Israel pushing large tree planting in Naqab to disclaim lands to Bedouin

Israel is pushing through a plan to plant trees across a significant swath of the Negev in a bid to deny Bedouin residents from accessing the lands.

The plan is described as “agricultural planting” but local activists and human rights organizations say it is being implemented to weaken the Bedouin’s connection to the lands, a significant amount of which are the subject of ownership lawsuits and some of which are used for agriculture. The Society for the Protection of Nature in Israel (SPNI) states that this move also has destructive repercussions for the desert environment and is being taken while sidestepping planning procedures.

The planting, which the Jewish National Fund (Keren Kayemeth LeIsrael) is in charge of, is planned across 40,000 dunams (10,000 acres) and focuses on areas around the Bedouin communities of Segev Shalom and Abu Talul.

The interministerial coordination committee responsible for approving the plan debated it on Monday. Israel Skop of the Israel Land Authority heads the committee, which was established five years ago, in wake of SPNI’s petition to the High Court of Justice against the ILA’s planting policy on the grounds that it violated planning procedures.

The state agreed in response to establish the coordination committee to approve so-called agricultural plantings.

Planting has occurred periodically since then. Work was done recently adjacent to the unrecognized Bedouin village of Hirbat Al-Watan, east of Tel Sheva, where 4,500 people live. The village is in the process of planning and gaining official recognition. So far, the committee decided to start planting only in parts of the lands.

In this case, residents turned to Economy and Industry Minister Amir Peretz, responsible for the Authority for Development and Settlement of the Bedouin. He acted to stop the works. However, the ILA is permitted to continue such works even without coordination with the Bedouin development authority. In response, far-right lawmaker Bezalel Smotrich complained to Prime Minister Benjamin Netanyahu that “a Zionist deed of unmatched importance” was being stopped.

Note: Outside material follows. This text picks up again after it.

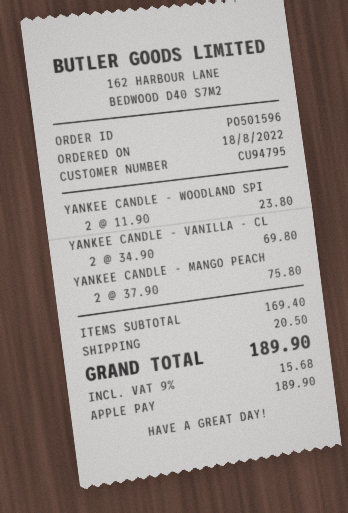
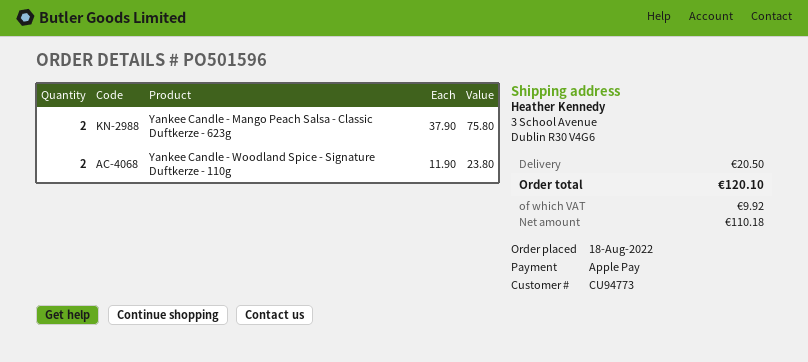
customer number: CU94795 -> CU94773
YANKEE CANDLE - VANILLA - CL: 2 x 34.90 = 69.80 -> none
tax: 15.68 -> 9.92
total: 189.90 -> 120.10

“One day tractors and other equipment showed up and started digging ditches right next to residents’ homes,” Majd al-Shenarna, chairman of the village council. “It was frightening because there were rumors that they wanted to move us elsewhere. All this happened on plots that village residents have owned for generations. There was no signage or explanation what they were doing. We asked a human rights group to help us, and we set up a protest tent.”

The works were halted, but resumed last week before being stopped again a few days ago.

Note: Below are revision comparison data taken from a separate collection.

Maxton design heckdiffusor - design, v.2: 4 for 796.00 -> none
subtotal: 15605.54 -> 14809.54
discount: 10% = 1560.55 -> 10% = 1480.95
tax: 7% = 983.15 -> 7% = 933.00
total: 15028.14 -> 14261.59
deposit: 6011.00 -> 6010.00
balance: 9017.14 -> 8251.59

“This time, they told us they were planning to work on the plots which have no ownership claims,” al-Shenara said. “However, we explained to them that this area is also important to the village’s future because we will need it for public buildings.”

Al-Shenara says he hopes the state will hold a dialogue with the village council to prevent confrontations and to allow the continued establishment of the village’s legal planning status.

Issam Al-Atiya, a resident of Abu Talul who also heads the council of unrecognized villages, said he could not see how the state would want to plant trees without coordinating with local villagers who have land claims.

“We will object and won’t allow them to take the lands just like that,” he said. “It seems the state feels it can do what it wants with Bedouin. They don’t see us as people. We will inform all the local families and recruit them to stop this.”

Damaging Desert Ecology

Ahead of Monday’s meeting today, SPNI asked Skop to halt the process. SPNI says the move violates what was agreed to in court. “The coordination committee was meant to arrange plantings of a limited scope, in specific and urgent cases in which there was a proven threat of a specific invasive danger to land,” the NGO wrote. “Data on the areas being sought out for planting show there aren’t any construction violations in the overwhelming majority of lands.”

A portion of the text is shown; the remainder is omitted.